- **Provided records**:
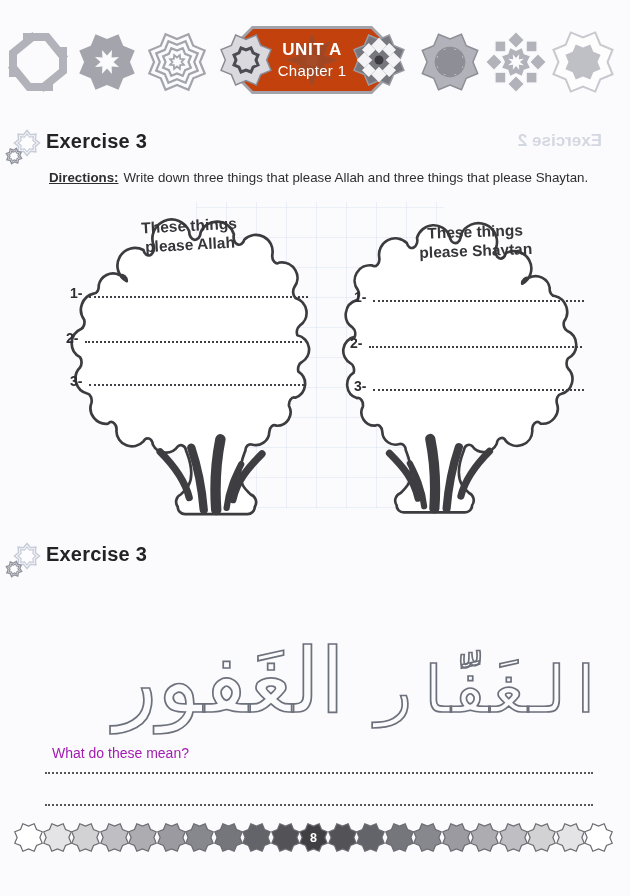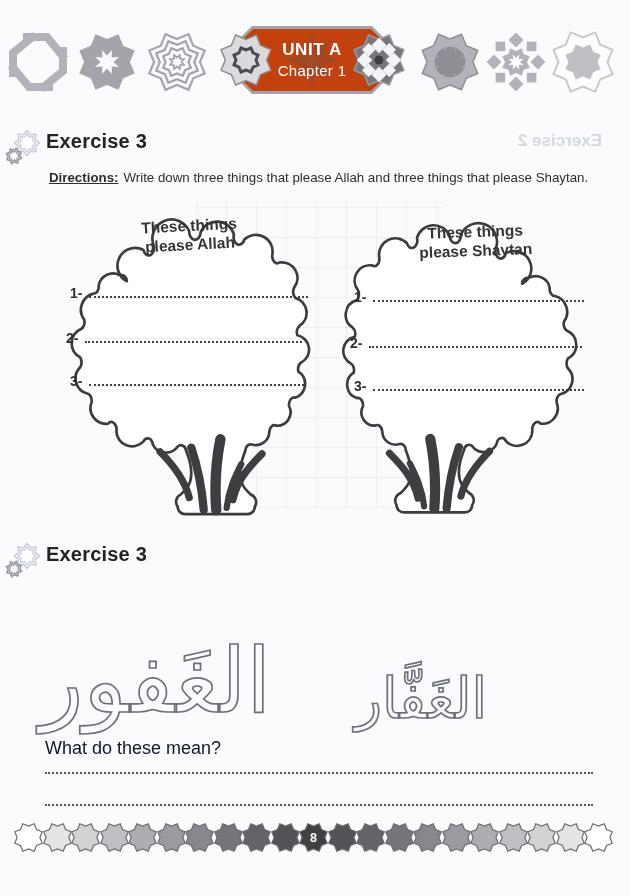--- a/index.html
+++ b/index.html
@@ -55,7 +55,7 @@
   .fill-row .dotline{flex:1;border-bottom:2px dotted #3f3f44;margin-bottom:2px;}
   
   .arabic-word{
-    position:absolute;direction:rtl;text-align:left;
+    position:absolute;direction:rtl;text-align:right;
     font-family:"DejaVu Sans",sans-serif;font-weight:500;
     color:transparent;-webkit-text-stroke:1.7px #6d717c;
   }

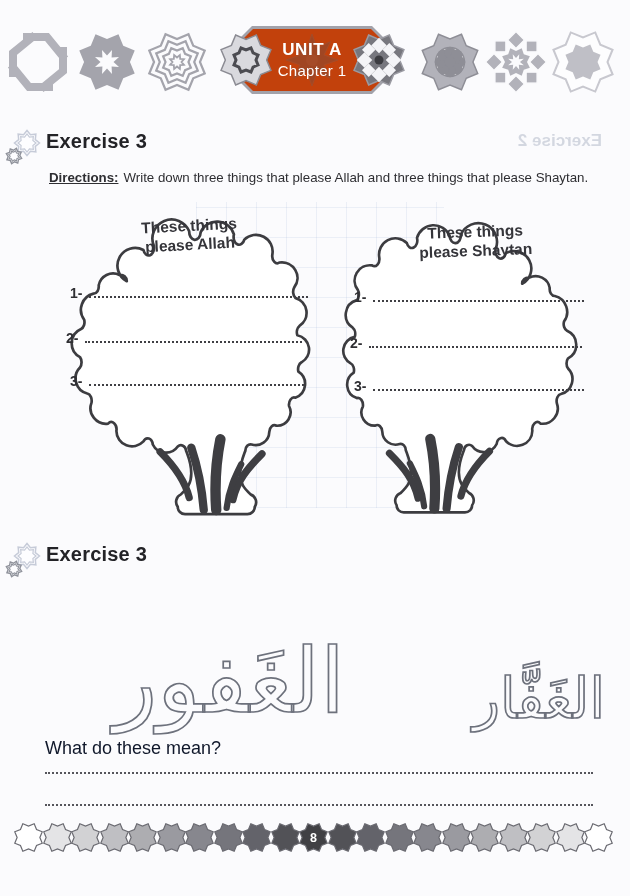--- a/index.html
+++ b/index.html
@@ -60,7 +60,7 @@
     color:transparent;-webkit-text-stroke:1.7px #6d717c;
   }
   .word-left{left:40px;bottom:163px;width:305px;font-size:90px;}
-  .word-right{left:355px;bottom:165px;width:250px;font-size:56px;}
+  .word-right{left:355px;bottom:165px;width:250px;font-size:64px;font-family:Liberation Mono, monospace;}
   .question{position:absolute;left:45px;margin:0;font-size:18px;color:#0f172a;}
   .ans-line{position:absolute;left:45px;width:548px;height:0;border-bottom:2px dotted #55555c;}
   

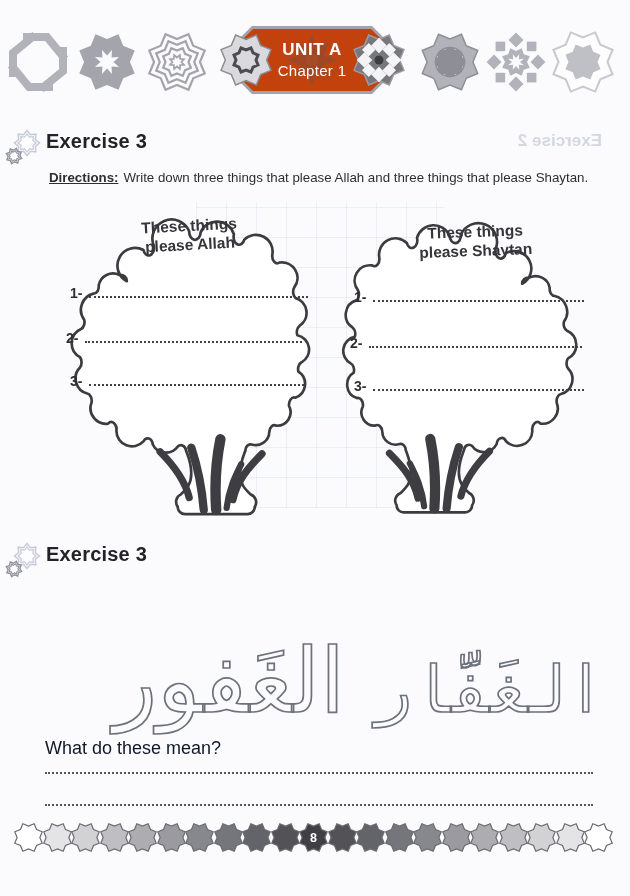--- a/index.html
+++ b/index.html
@@ -61,7 +61,7 @@
   }
   .word-left{left:40px;bottom:163px;width:305px;font-size:90px;}
   .word-right{left:355px;bottom:165px;width:250px;font-size:64px;font-family:Liberation Mono, monospace;}
-  .question{position:absolute;left:45px;margin:0;font-size:18px;color:#0f172a;}
+  .question{position:absolute;left:45px;margin:7px;font-size:14px;color:#a21caf;}
   .ans-line{position:absolute;left:45px;width:548px;height:0;border-bottom:2px dotted #55555c;}
   
   .bottom-border{position:absolute;left:13px;top:822px;display:flex;}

- **Task details**: When a line in the listing has the word "margin", return that line.

- **Reply**:
   .fill-row .dotline{flex:1;border-bottom:2px dotted #3f3f44;margin-bottom:2px;}
   .question{position:absolute;left:45px;margin:0;font-size:18px;color:#0f172a;}
-  .question{position:absolute;left:45px;margin:0;font-size:18px;color:#0f172a;}
+  .question{position:absolute;left:45px;margin:7px;font-size:14px;color:#a21caf;}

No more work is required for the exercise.